Content starts

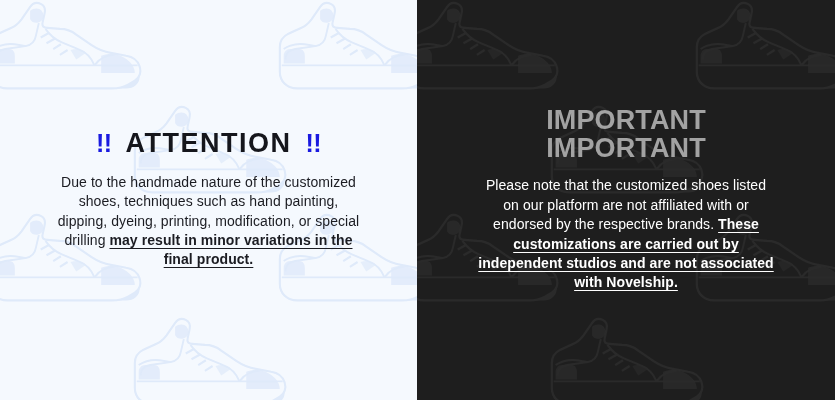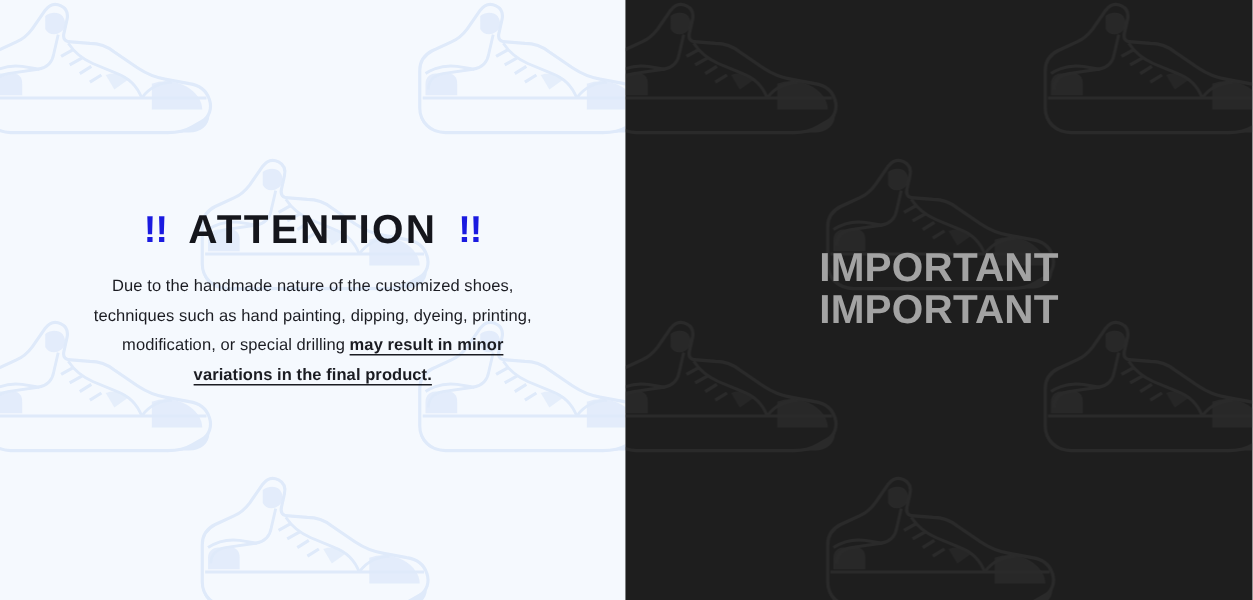--- a/index.html
+++ b/index.html
@@ -105,7 +105,7 @@
 
   .body-copy {
     margin: 0;
-    font-size: 11px;
+    font-size: 14px;
     line-height: 19.4px;
     letter-spacing: 0.005em;
   }

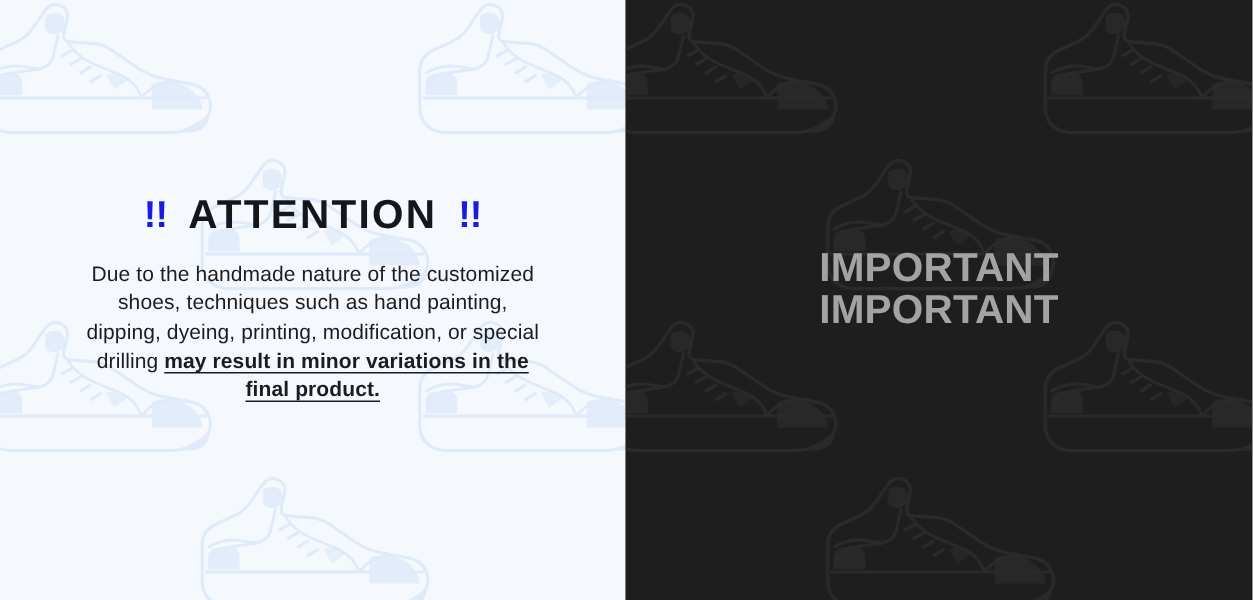--- a/index.html
+++ b/index.html
@@ -207,6 +207,7 @@
         <span class="hl-line">IMPORTANT</span>
         <span class="hl-line">IMPORTANT</span>
       </h2>
+      <p class="body-copy body-right"><span>Please note that the customized shoes listed on our platform are not affiliated with or endorsed by the respective brands. </span><span class="emph">These customizations are carried out by independent studios and are not associated with Novelship.</span></p>
     </div>
   </section>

Content ends

Task item:
Set each line of the records down exactly, leaving every picture out.

Exercise response:
--- a/index.html
+++ b/index.html
@@ -105,7 +105,7 @@
 
   .body-copy {
     margin: 0;
-    font-size: 11px;
+    font-size: 14px;
     line-height: 19.4px;
     letter-spacing: 0.005em;
   }

--- a/index.html
+++ b/index.html
@@ -207,6 +207,7 @@
         <span class="hl-line">IMPORTANT</span>
         <span class="hl-line">IMPORTANT</span>
       </h2>
+      <p class="body-copy body-right"><span>Please note that the customized shoes listed on our platform are not affiliated with or endorsed by the respective brands. </span><span class="emph">These customizations are carried out by independent studios and are not associated with Novelship.</span></p>
     </div>
   </section>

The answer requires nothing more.